As time ticks down closer and closer to the minute I leave this life, I think I would start to regret my decisions. As much as life sucks, there is still joy I find in it, whether it be here or there, in this or that. Life does have meaning but it’s too late for me.
Maybe I would jump out of bed and run downstairs with a new found energy and explain to my family what was happening and tell them I love them. I would tell them not to cry too much over me, just to move on and live life.

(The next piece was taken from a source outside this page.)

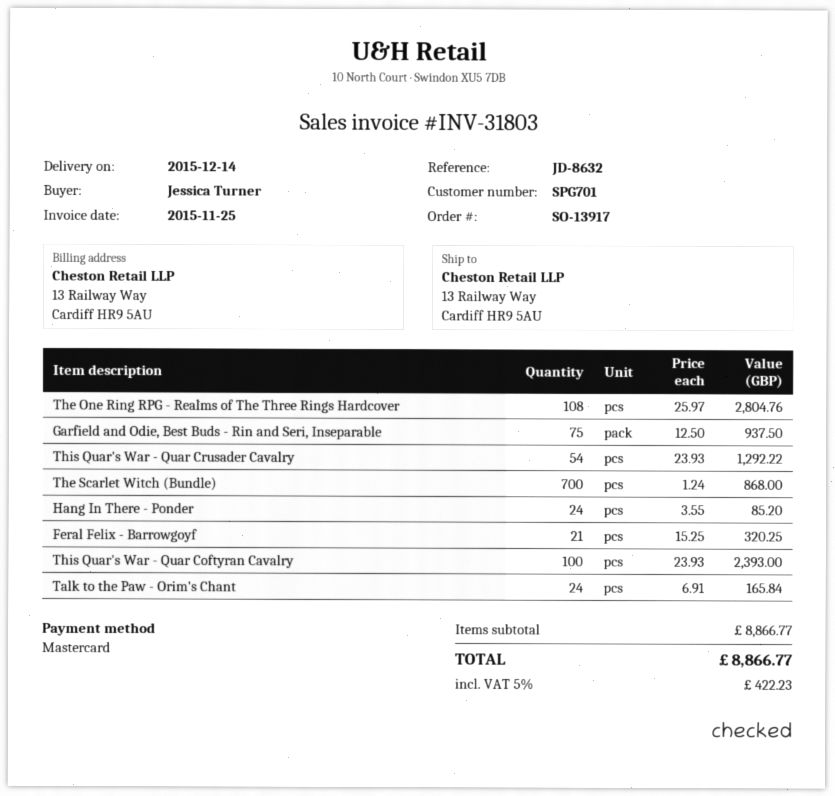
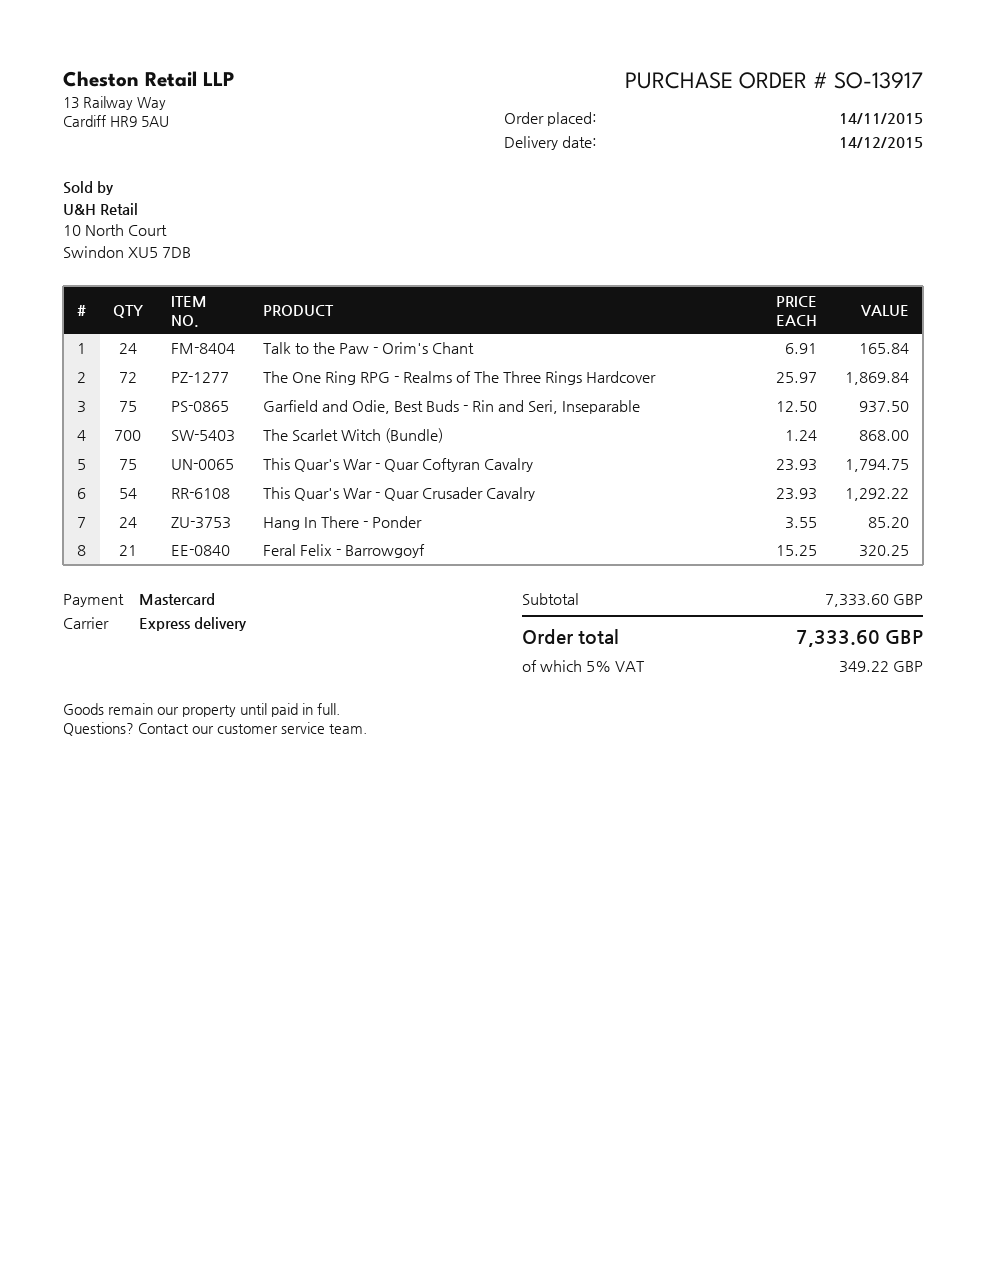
The One Ring RPG - Realms of The Three Rings Hardcover: 108 x 25.97 = 2804.76 -> 72 x 25.97 = 1869.84
This Quar's War - Quar Coftyran Cavalry: 100 x 23.93 = 2393.00 -> 75 x 23.93 = 1794.75
subtotal: 8866.77 -> 7333.60
tax: 5% = 422.23 -> 5% = 349.22
total: 8866.77 -> 7333.60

Or maybe I would stay in bed, watching the second hand of the clock tick down, each breathe entering and leaving my lungs like the people in my life. Maybe someone will enter my room but they won’t question what I’m doing. After all, it’s nothing out of the ordinary.
They’ll probably slam the door, obeying me after so many incidents of me yelling at them to not leave it open, and maybe they’ll calm me a few choice words.
That’s fine. I’m okay with it.
I’m willing to be the subject of their anger one last time.
A tear will roll down my face. There’s no maybe involved this time; I know it will happen. I’ll curl up on my side, facing the wall and attempting to take one last deep breath as darkness washes over me.
I’ll finally have the sweet release of death, but all the dreams that died before me will have long since gone to the afterlife and I will be left to wander, nothing more than a last soul that died too soon.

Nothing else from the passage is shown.